> **Task description**: Pictures aside, copy exactly the lines running from the one with "tax: 7% = 54.89 -> 7% = 55.51" to the end of the records.

(Records from a data source)
§

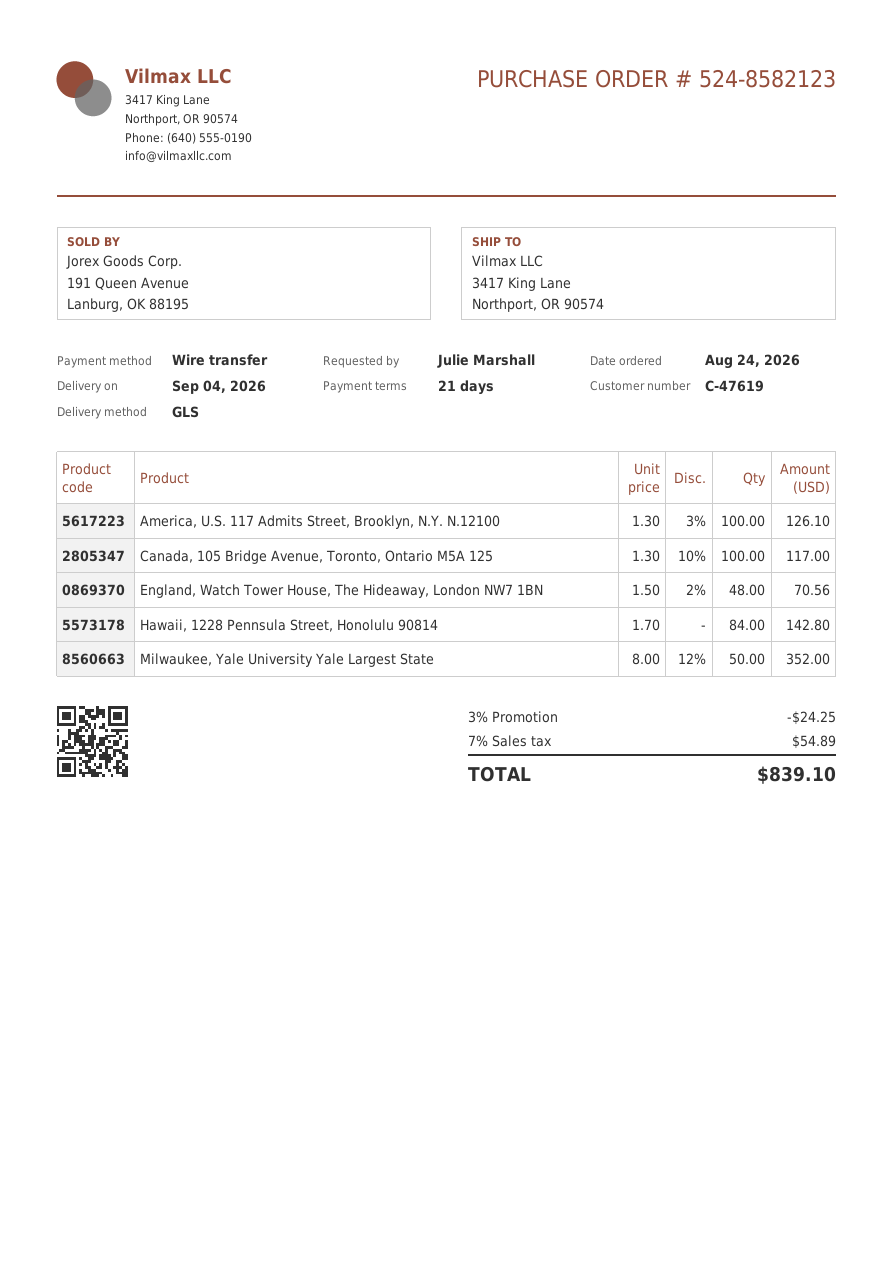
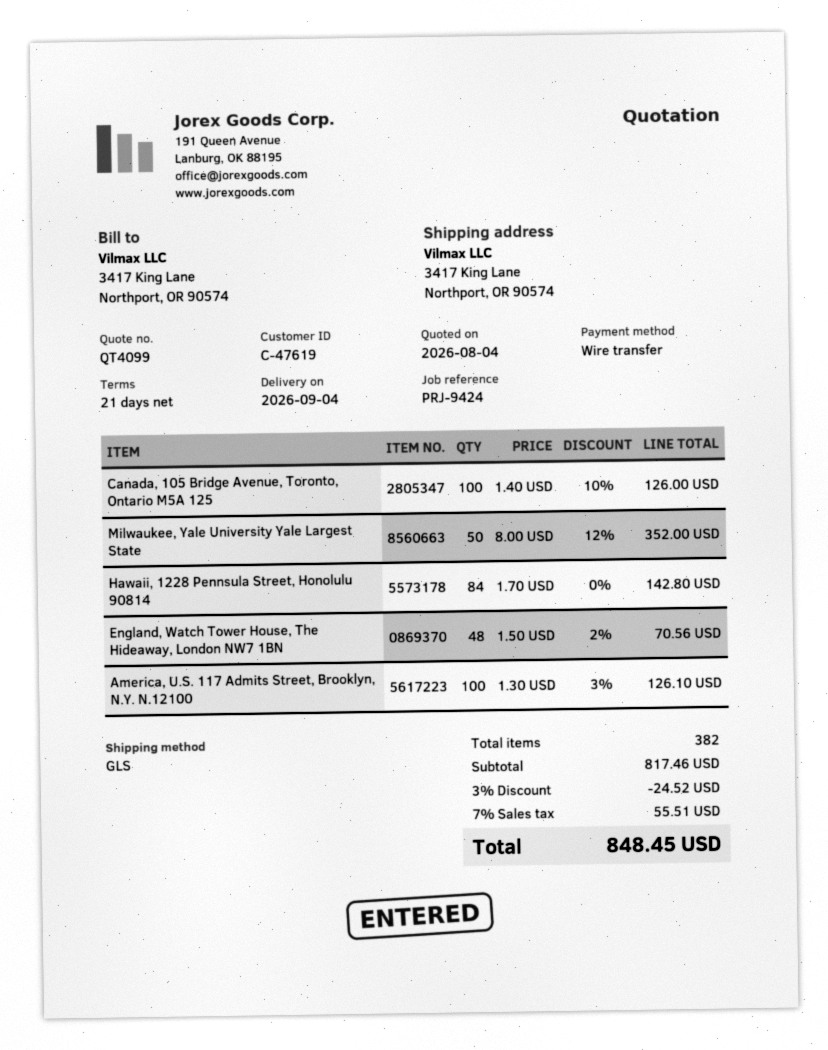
Canada, 105 Bridge Avenue, Toronto, Ontario M5A 125: 100 x 1.30 - 10% = 117.00 -> 100 x 1.40 - 10% = 126.00
discount: 3% = 24.25 -> 3% = 24.52
tax: 7% = 54.89 -> 7% = 55.51
total: 839.10 -> 848.45

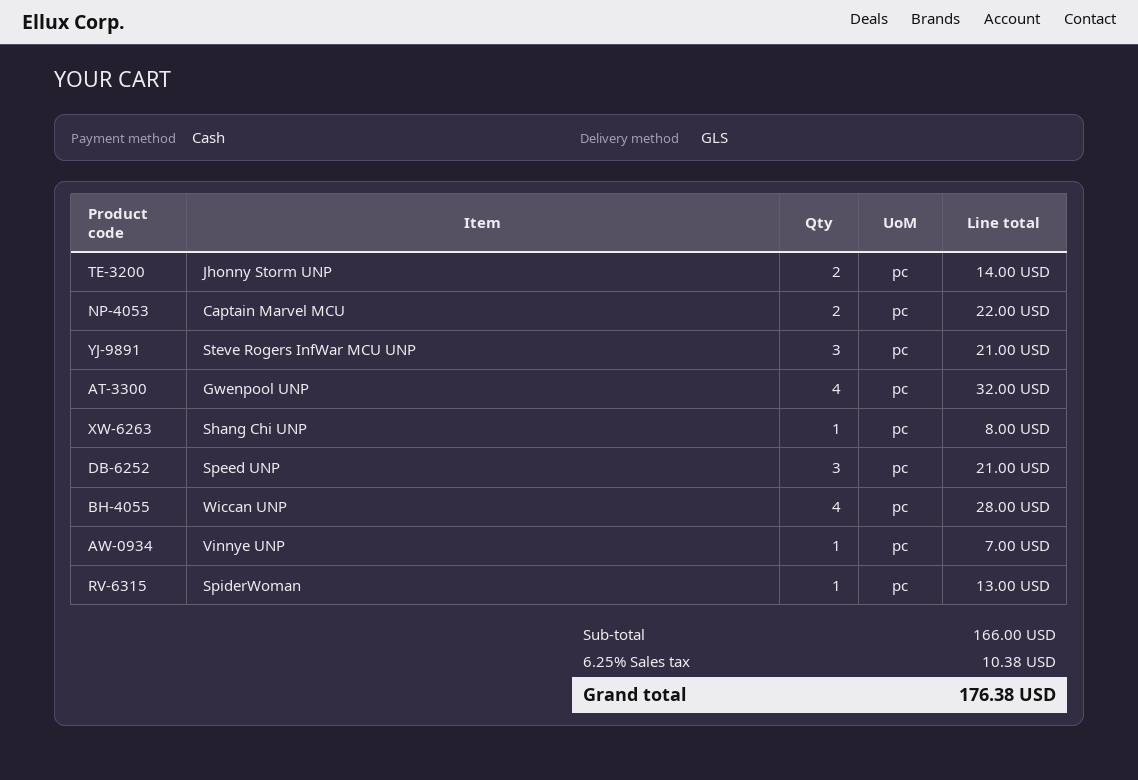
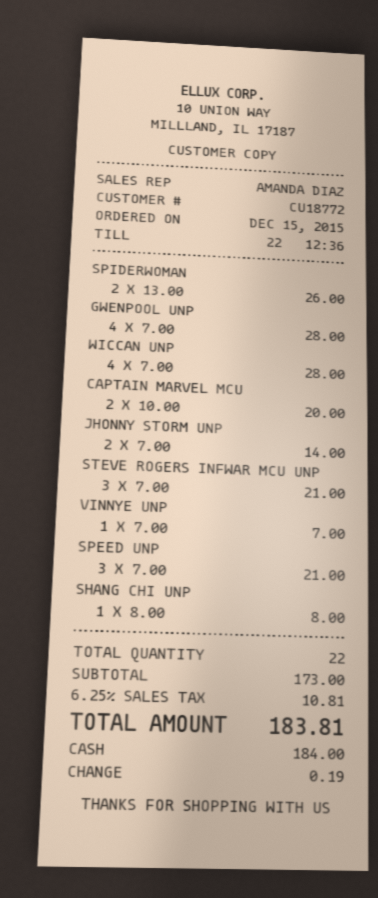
Captain Marvel MCU: 2 for 22.00 -> 2 for 20.00
Gwenpool UNP: 4 for 32.00 -> 4 for 28.00
SpiderWoman: 1 for 13.00 -> 2 for 26.00
subtotal: 166.00 -> 173.00
tax: 6.25% = 10.38 -> 6.25% = 10.81
total: 176.38 -> 183.81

§

> **Reply to the exercise**:
tax: 7% = 54.89 -> 7% = 55.51
total: 839.10 -> 848.45

Captain Marvel MCU: 2 for 22.00 -> 2 for 20.00
Gwenpool UNP: 4 for 32.00 -> 4 for 28.00
SpiderWoman: 1 for 13.00 -> 2 for 26.00
subtotal: 166.00 -> 173.00
tax: 6.25% = 10.38 -> 6.25% = 10.81
total: 176.38 -> 183.81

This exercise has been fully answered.